Wednesday, August 05, 2009

USB Scroll Wheel

I have been having a play with a rotary encoder this week and decided to turn it into a USB scroll wheel. I was using a very nice encoder but any standard potentiometer without the stop or a cheaper encoder would also work.

The whole experience turned out be much easier than I originally thought. To get a standalone USB device up and running took very little effort at all.

HARDWARE
I took one of my ATtiny45 USB-Key PCBs and hacked on a voltage divider (two 330k resistors) and some wires to my encoder (+5v, GND, Signal). The purpose of the voltage divider is to keep the sensor output (or ADC input) below the 2.56 vRef being used on the chip and also below the 3.6V being used as Vcc on the PCB.

No pictures or videos yet as it is just a ball of wires.

FIRMWARE
The firmware is based on the Easy logger project from Objective Development. I changed the USB HID report descriptor to reflect a mouse rather than a keyboard. I then added a bit of code to analyse the ADC reading and calculate the rotational velocity of the wheel.

The device is only active once you push the button. This is to stop everything going crazy when I plug in a half finished device during development. The device can be switched off again by another press of the button for the same reason.

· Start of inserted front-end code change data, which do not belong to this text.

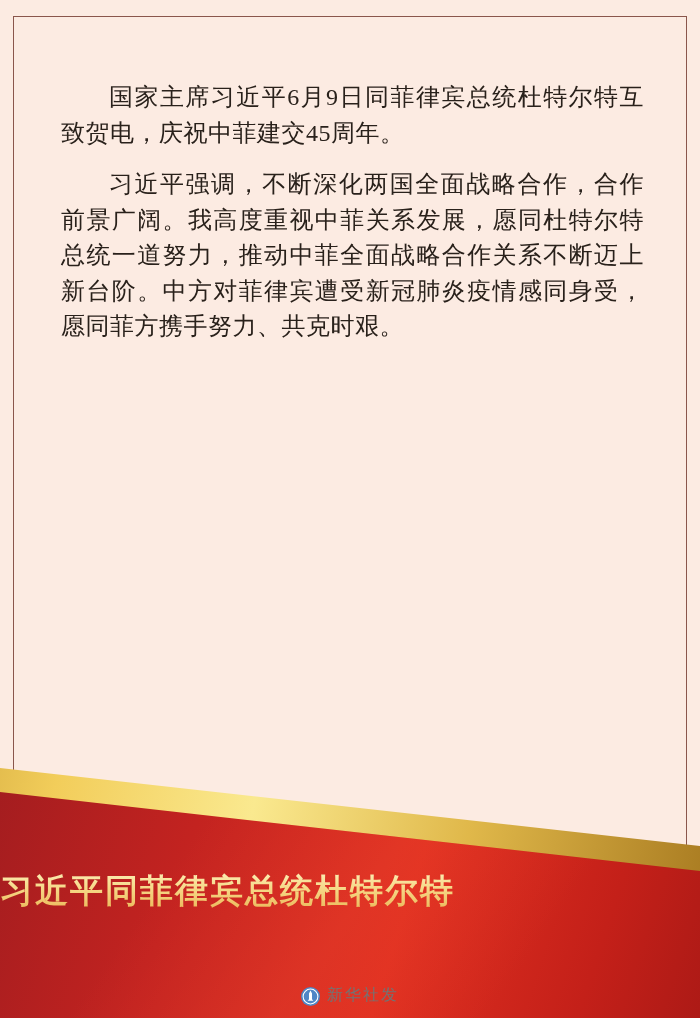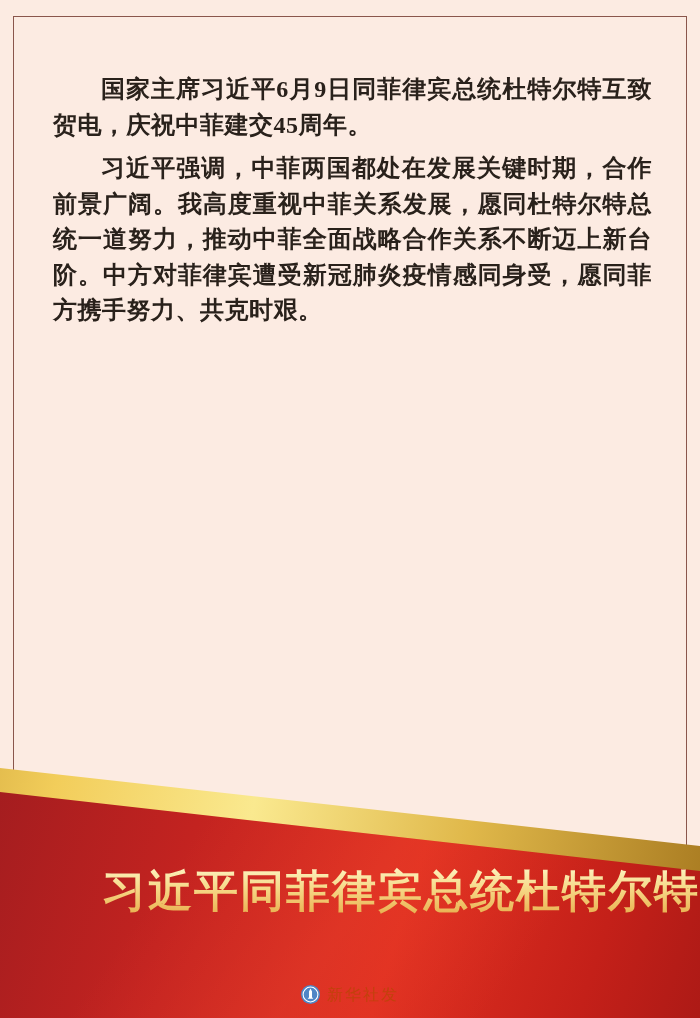--- a/index.html
+++ b/index.html
@@ -23,7 +23,7 @@
     text-align:justify;
     letter-spacing:0.5px;
   }
-  .article p{margin:8px;text-indent:2em;font-weight:bold;}
+  .article p{margin:16px;text-indent:2em;}
   
   .gold-band{
     position:absolute;left:0;top:0;width:700px;height:1018px;

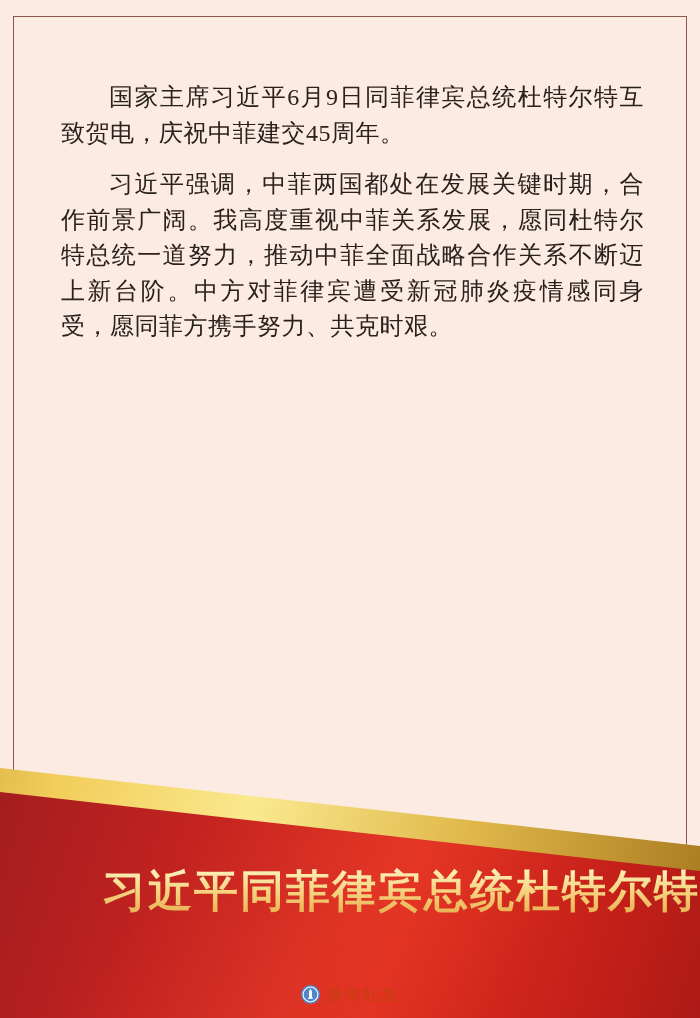--- a/index.html
+++ b/index.html
@@ -72,7 +72,7 @@
 
   <div class="article">
     <p>国家主席习近平6月9日同菲律宾总统杜特尔特互致贺电，庆祝中菲建交45周年。</p>
-    <p>习近平强调，中菲两国都处在发展关键时期，合作前景广阔。我高度重视中菲关系发展，愿同杜特尔特总统一道努力，推动中菲全面战略合作关系不断迈上新台阶。中方对菲律宾遭受新冠肺炎疫情感同身受，愿同菲方携手努力、共克时艰。</p>
+    <p>习近平强调，不断深化两国全面战略合作，合作前景广阔。我高度重视中菲关系发展，愿同杜特尔特总统一道努力，推动中菲全面战略合作关系不断迈上新台阶。中方对菲律宾遭受新冠肺炎疫情感同身受，愿同菲方携手努力、共克时艰。</p>
   </div>
 
   <div class="gold-band"></div>

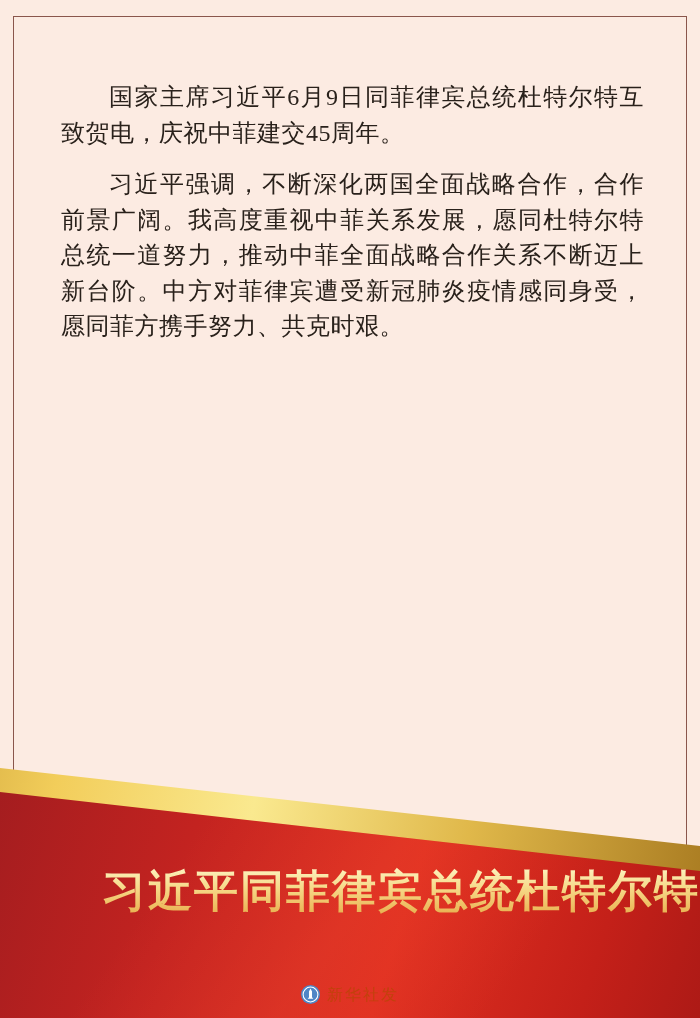--- a/index.html
+++ b/index.html
@@ -43,8 +43,8 @@
   
   .banner-title{
     position:absolute;left:0;right:0;top:862px;
-    text-align:right;font-weight:bold;
-    font-size:44px;line-height:59px;
+    text-align:left;font-weight:bold;
+    font-size:33px;line-height:59px;
     letter-spacing:2px;
   }
   .banner-title .line{

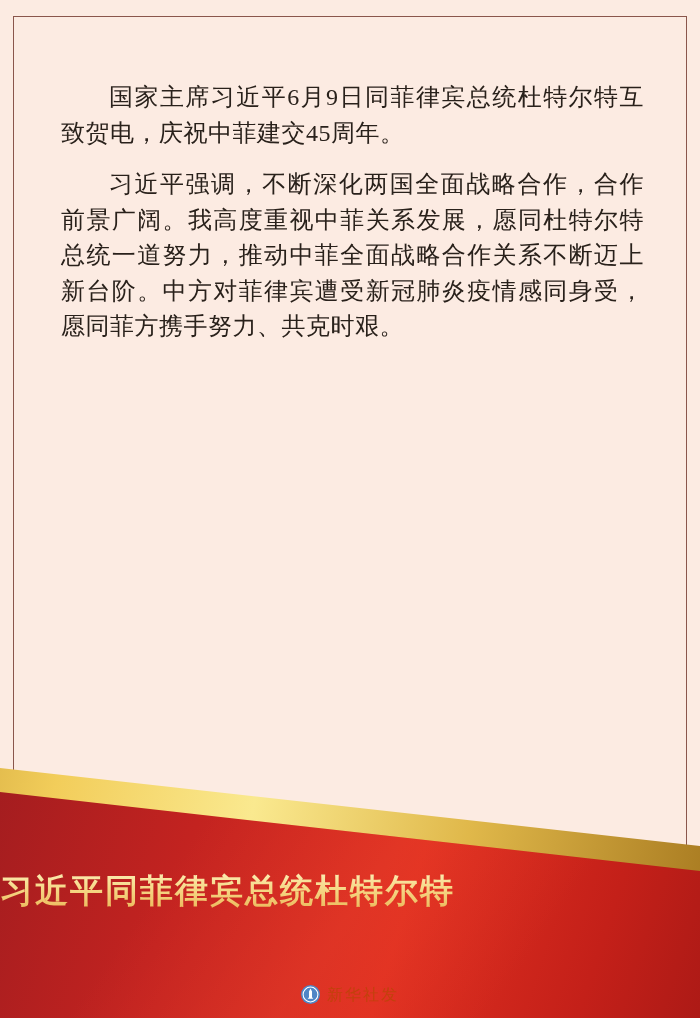--- a/index.html
+++ b/index.html
@@ -57,8 +57,8 @@
   
   .footer{
     position:absolute;left:0;right:0;top:985px;
-    display:flex;align-items:flex-start;justify-content:center;gap:7px;
-    color:#c2410c;font-size:16px;letter-spacing:2px;
+    display:flex;align-items:flex-end;justify-content:center;gap:7px;
+    color:#737373;font-size:16px;letter-spacing:2px;
     font-family:"Liberation Sans",sans-serif;
   }
   .logo{width:19px;height:19px;display:inline-block;line-height:0;}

I got pretty bored reading all the USB HID documentation so rather than figuring it all out properly, I just snooped in on my normal mouse, read the HID report descriptor and adapted the relevant parts used for it's scroll wheel. The software I used to snoop was "USB Prober" which is in my Utilities folder (Mac OS X 10.5). This might be a standard issue tool or I may have installed it as part of the developer tools. A screen-shot of grabbing this information is shown here. I don't know where or how to find out this info on windows but I'd look at Jan Axelson's site here as a good place to start.

PROBLEMS / STATUS
Even though I've altered USB_CFG_HID_REPORT_DESCRIPTOR_LENGTH in the code it doesn't seemed to have effected the report descriptor on the computer. More than likely I've missed something somewhere but that is what you get for a quick hack.

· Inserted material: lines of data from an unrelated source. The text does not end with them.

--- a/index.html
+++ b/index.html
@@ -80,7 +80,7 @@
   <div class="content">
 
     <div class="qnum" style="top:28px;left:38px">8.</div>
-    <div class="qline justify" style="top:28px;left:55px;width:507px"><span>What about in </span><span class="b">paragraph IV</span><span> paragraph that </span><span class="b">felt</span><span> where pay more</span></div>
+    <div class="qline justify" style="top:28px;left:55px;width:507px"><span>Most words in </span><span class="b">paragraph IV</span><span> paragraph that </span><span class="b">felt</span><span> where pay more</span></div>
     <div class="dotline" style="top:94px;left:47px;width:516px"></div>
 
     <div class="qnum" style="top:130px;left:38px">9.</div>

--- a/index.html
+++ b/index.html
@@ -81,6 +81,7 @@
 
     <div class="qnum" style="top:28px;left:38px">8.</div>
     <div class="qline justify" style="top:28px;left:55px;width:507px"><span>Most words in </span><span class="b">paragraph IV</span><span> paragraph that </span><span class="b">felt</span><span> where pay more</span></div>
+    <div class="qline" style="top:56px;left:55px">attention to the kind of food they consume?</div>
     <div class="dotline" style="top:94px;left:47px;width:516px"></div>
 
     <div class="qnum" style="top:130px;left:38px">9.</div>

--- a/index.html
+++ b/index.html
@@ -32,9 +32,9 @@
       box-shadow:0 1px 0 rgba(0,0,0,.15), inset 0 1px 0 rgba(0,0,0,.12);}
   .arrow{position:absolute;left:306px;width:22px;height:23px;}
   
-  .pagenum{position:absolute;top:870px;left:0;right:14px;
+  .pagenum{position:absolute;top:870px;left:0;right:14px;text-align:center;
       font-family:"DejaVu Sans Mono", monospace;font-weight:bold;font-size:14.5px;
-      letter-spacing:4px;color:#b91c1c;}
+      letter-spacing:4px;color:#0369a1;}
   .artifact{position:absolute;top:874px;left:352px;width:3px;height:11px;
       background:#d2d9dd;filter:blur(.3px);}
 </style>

The source code to main.c is at http://brokentoaster.com/usb-dial/main.c.html . I also made a couple of minor changes to the usbconfig.h file which is at http://brokentoaster.com/usb-dial/usbconfig.h.html.

It doesn't work that well but it does work. Most importantly it proves to me that I can now take any sensor I like and turn it into a computer interface device of some description... perhaps even do something usefull ... one day ... maybe. If I ever get some presentable hardware together I'll update with a picture or two.